Devries is an award-winning diving coach. He’s won the Upper New York State Athletic Conference Diving Coach of the year six times. In 2018, the College Swimming and Diving Coaches Association of America made him the first diving coach to win the Richard E. Steadman Award.
Cliff’s family and students help him through his annual birthday dive
Cliff thought that his aspiration of having a family died following his life-changing surgery. However, he married his lovely wife, Stephanie, and together, they share four children.
Devries’ son Corey assisted him in climbing the stars as he took his first viral dive; family and friends sang happy birthday as cliff rolled back the years; his youngest daughter, Grace, embraced him as he rose out of the water – a truly inspirational sequence.

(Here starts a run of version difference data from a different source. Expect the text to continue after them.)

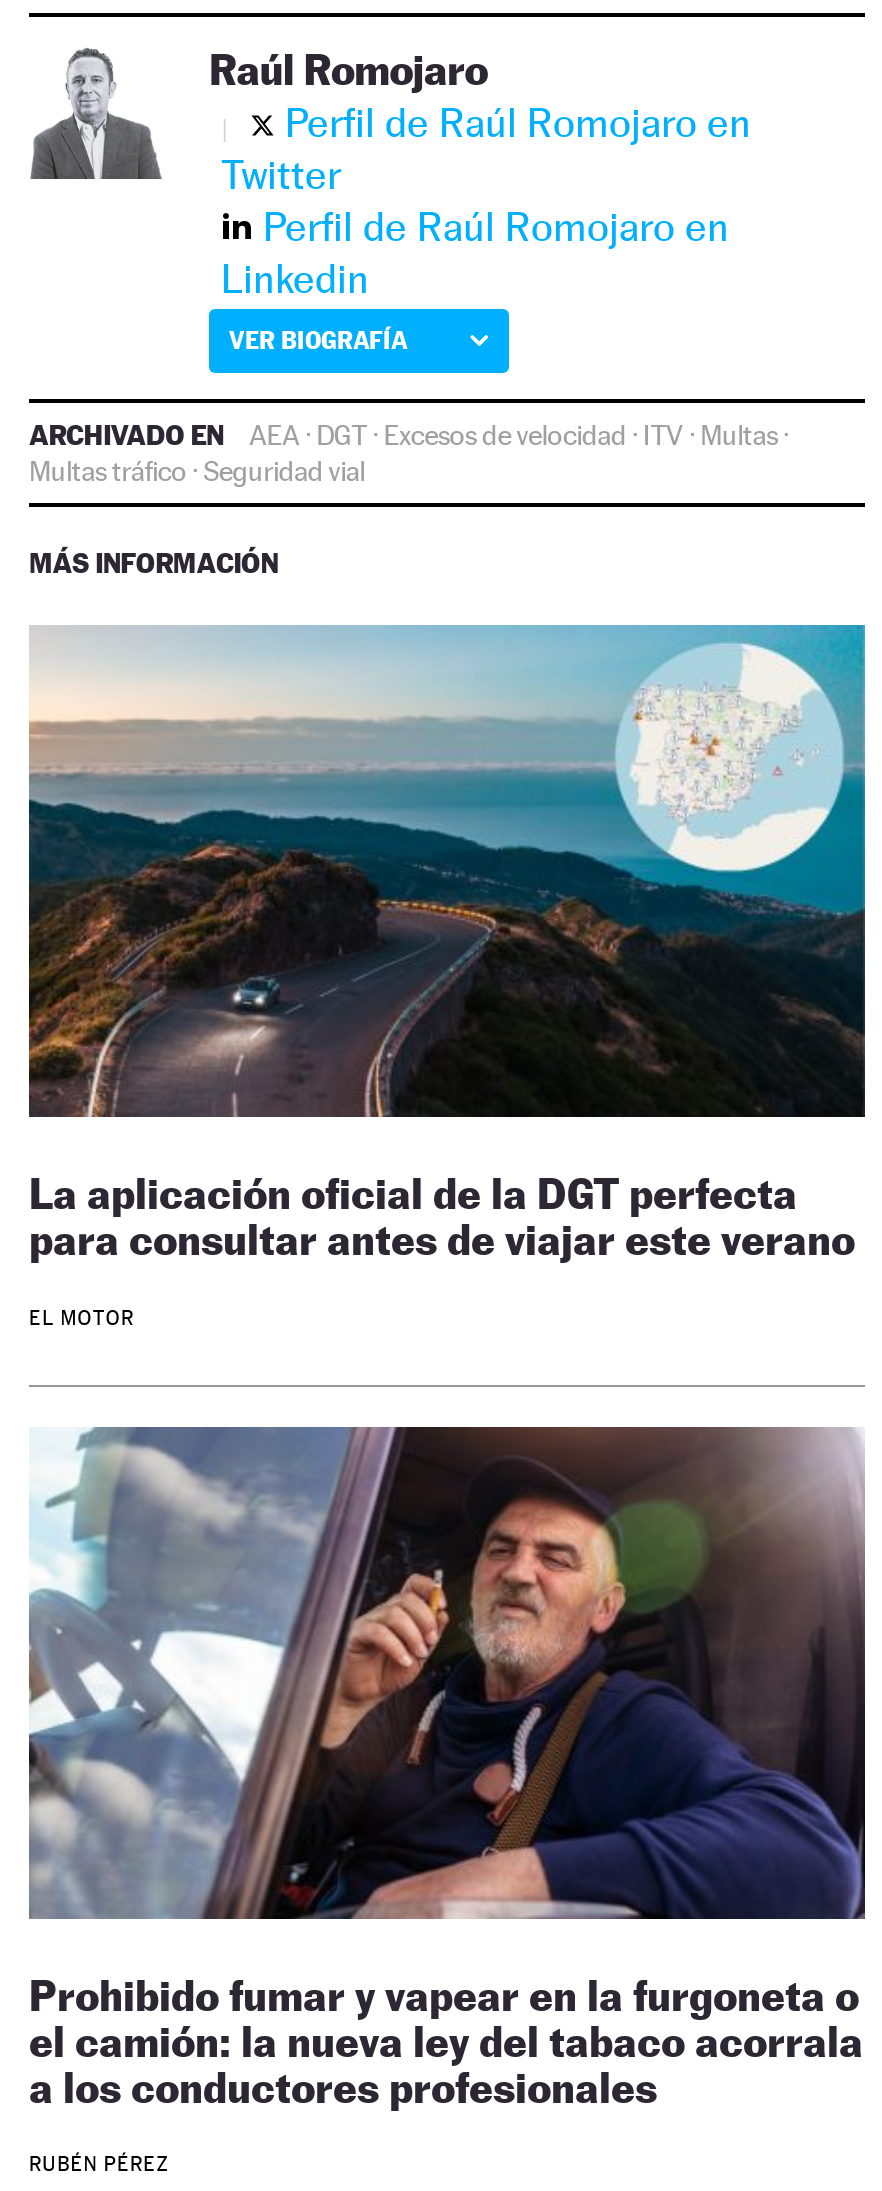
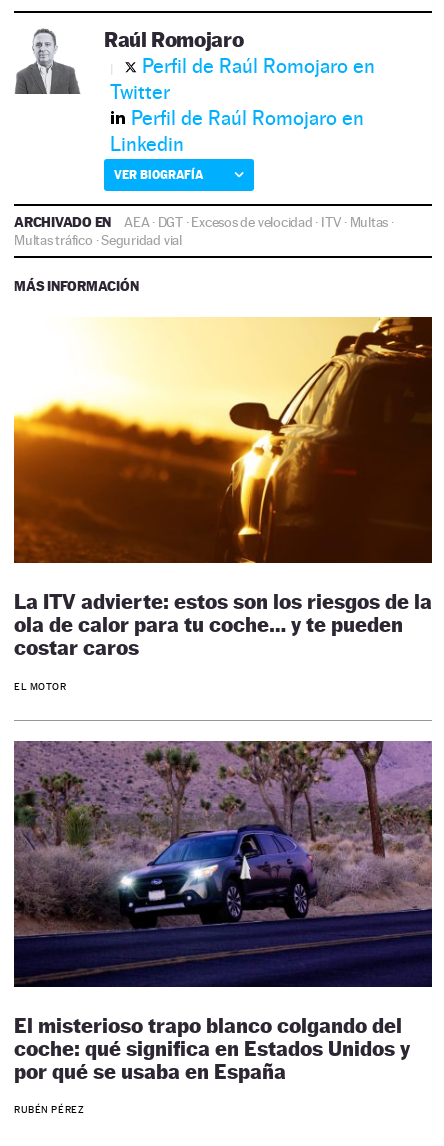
- [image]
- La aplicación oficial de la DGT perfecta
- para consultar antes de viajar este verano
+ [image]
+ La ITV advierte: estos son los riesgos de la
+ ola de calor para tu coche… y te pueden
+ costar caros

- [image]
- Prohibido fumar y vapear en la furgoneta o
- el camión: la nueva ley del tabaco acorrala
- a los conductores profesionales
+ [image]
+ El misterioso trapo blanco colgando del
+ coche: qué significa en Estados Unidos y
+ por qué se usaba en España
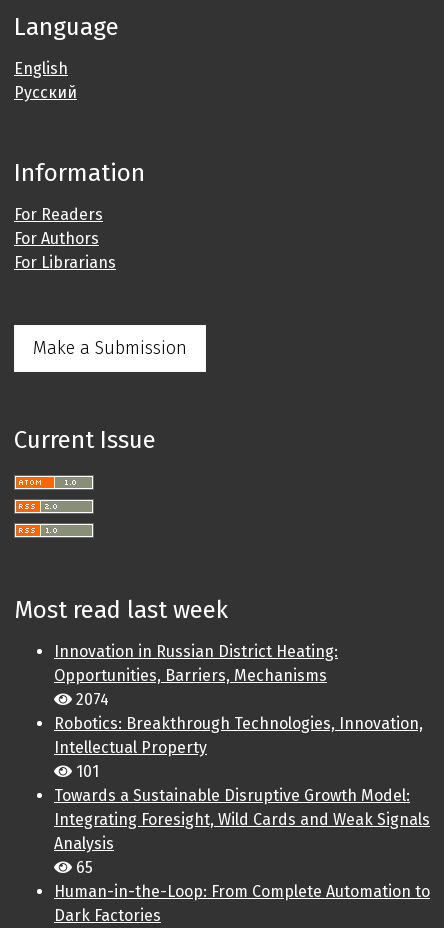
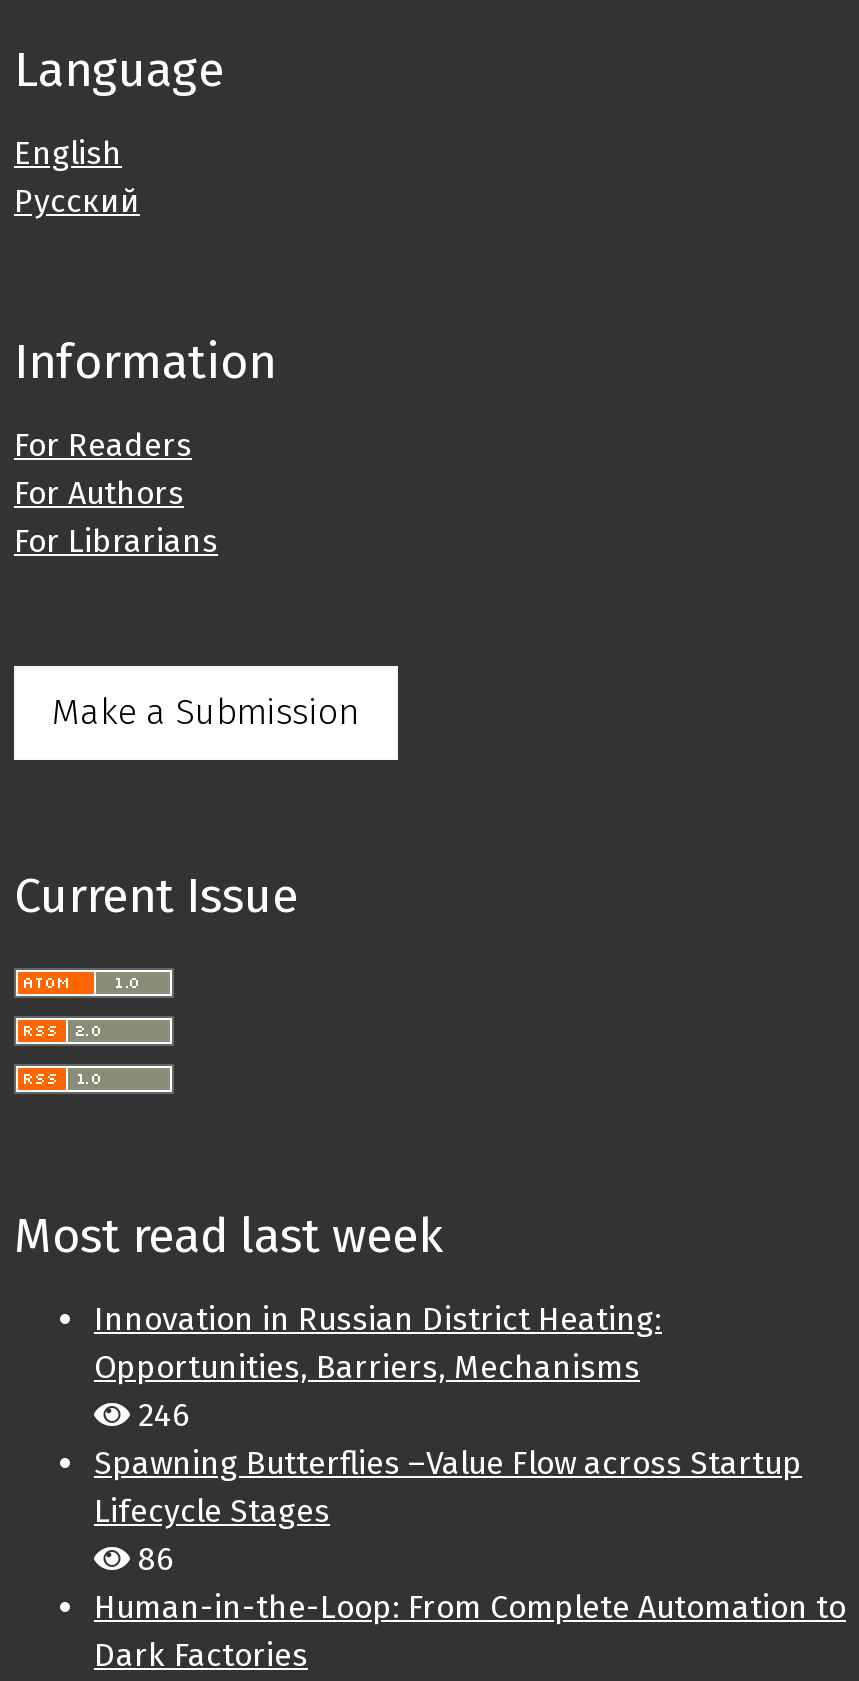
- 2074
- Robotics: Breakthrough Technologies, Innovation,
- Intellectual Property
- 101
- Towards a Sustainable Disruptive Growth Model:
- Integrating Foresight, Wild Cards and Weak Signals
- Analysis
- 65
+ 246
+ Spawning Butterflies –Value Flow across Startup
+ Lifecycle Stages
+ 86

Cliff couldn’t help but feel left out whenever other coaches stepped onto the diving boards. “You want to feel what is like to be bouncing, to be flying, and then to go through that water,” Cliff said on nightline. “I’m going to do a dive – I’m going to do a dive on my birthday.”
The dive proved Cliff’s assertion that he can live a full life despite his perceived limitations. He said: “You’re not going to find a lot of beauty in what I do. But it’s a lot of hard work. It’s a lot of emotion that’s all balled up into a little half-second fall into the water.”
Devries hopes that you can draw inspiration from his achievements: “When you see my dive, what else can you do? What can you find in yourself? What can you find in others? When you look in the mirror, what else is there? What else do you have? What more can you bring out? Which is a little bit beyond what you think right now.”